Une audience m’est accordée et on m’introduit.
A cette même direction, j’avais été introduit deux années auparavant avec Ary Renan, devant aller étudier à Tahiti; et pour m’en faciliter l’étude, le ministre de l’Instruction publique m’avait accordé une mission. C’est à cette direction qu’on me dit: «Cette mission est gratuite, mais selon nos usages et comme nous l’avons fait précédemment, pour la mission du peintre Dumoulin au Japon, nous vous dédommagerons au retour par quelques achats.—Tranquillisez-vous, M. Gauguin, quand vous reviendrez, écrivez-nous, et nous vous enverrons le nécessaire pour le voyage.»
Des paroles, des paroles...
Me voilà donc chez l’auguste Roujon, directeur des Beaux-Arts.

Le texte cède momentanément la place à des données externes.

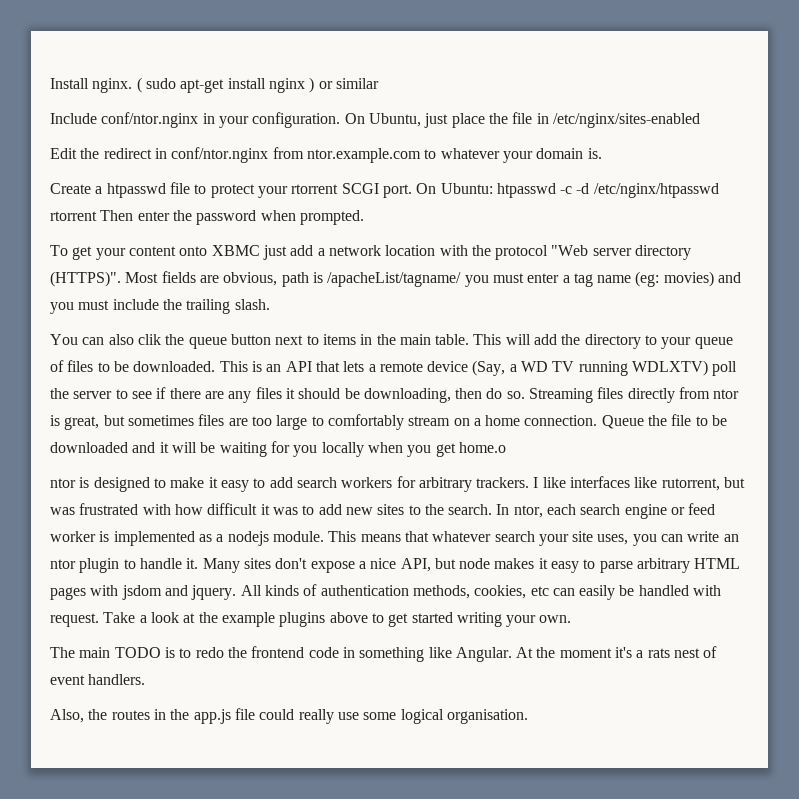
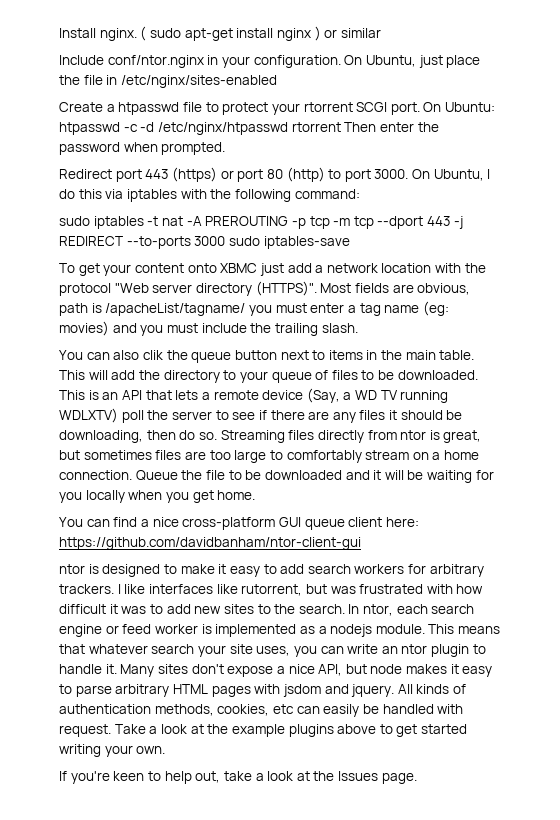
[50,147,602,163] // Edit the redirect in conf/ntor.nginx from ntor.example.com to whatever your domain is. -> (277, 81) none
(364, 217) none -> [59,167,491,182] [59,189,360,202] [59,216,463,229] [59,236,350,249] // Redirect port 443 (https) or port 80 (http) to port 3000. On Ubuntu, I do this via iptables with the following command: // sudo iptables -t nat -A PREROUTING -p tcp -m tcp --dport 443 -j REDIRECT --to-ports 3000 sudo iptables-save
[458,442,506,453] home.o -> [217,490,256,500] [59,517,419,530] [59,537,361,550] home. // You can find a nice cross-platform GUI queue client here: https://github.com/davidbanham/ntor-client-gui
[50,646,718,662] [50,674,146,685] [50,708,528,724] The main TODO is to redo the frontend code in something like Angular. At the moment it's a rats nest of event handlers. // Also, the routes in the app.js file could really use some logical organisation. -> [59,771,417,784] If you're keen to help out, take a look at the Issues page.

Il me dit délicieusement: «Je ne saurais encourager votre art qui me révolte et que je ne comprends pas; votre art est trop révolutionnaire pour que cela ne fasse pas un scandale dans nos Beaux-Arts, dont je suis le directeur, appuyé par des inspecteurs.»
Le rideau s’agita et je crus voir Bouguereau, un autre directeur (qui sait? peut-être le vrai). Certainement il n’y était pas, mais j’ai l’imagination vagabonde et pour moi il y était.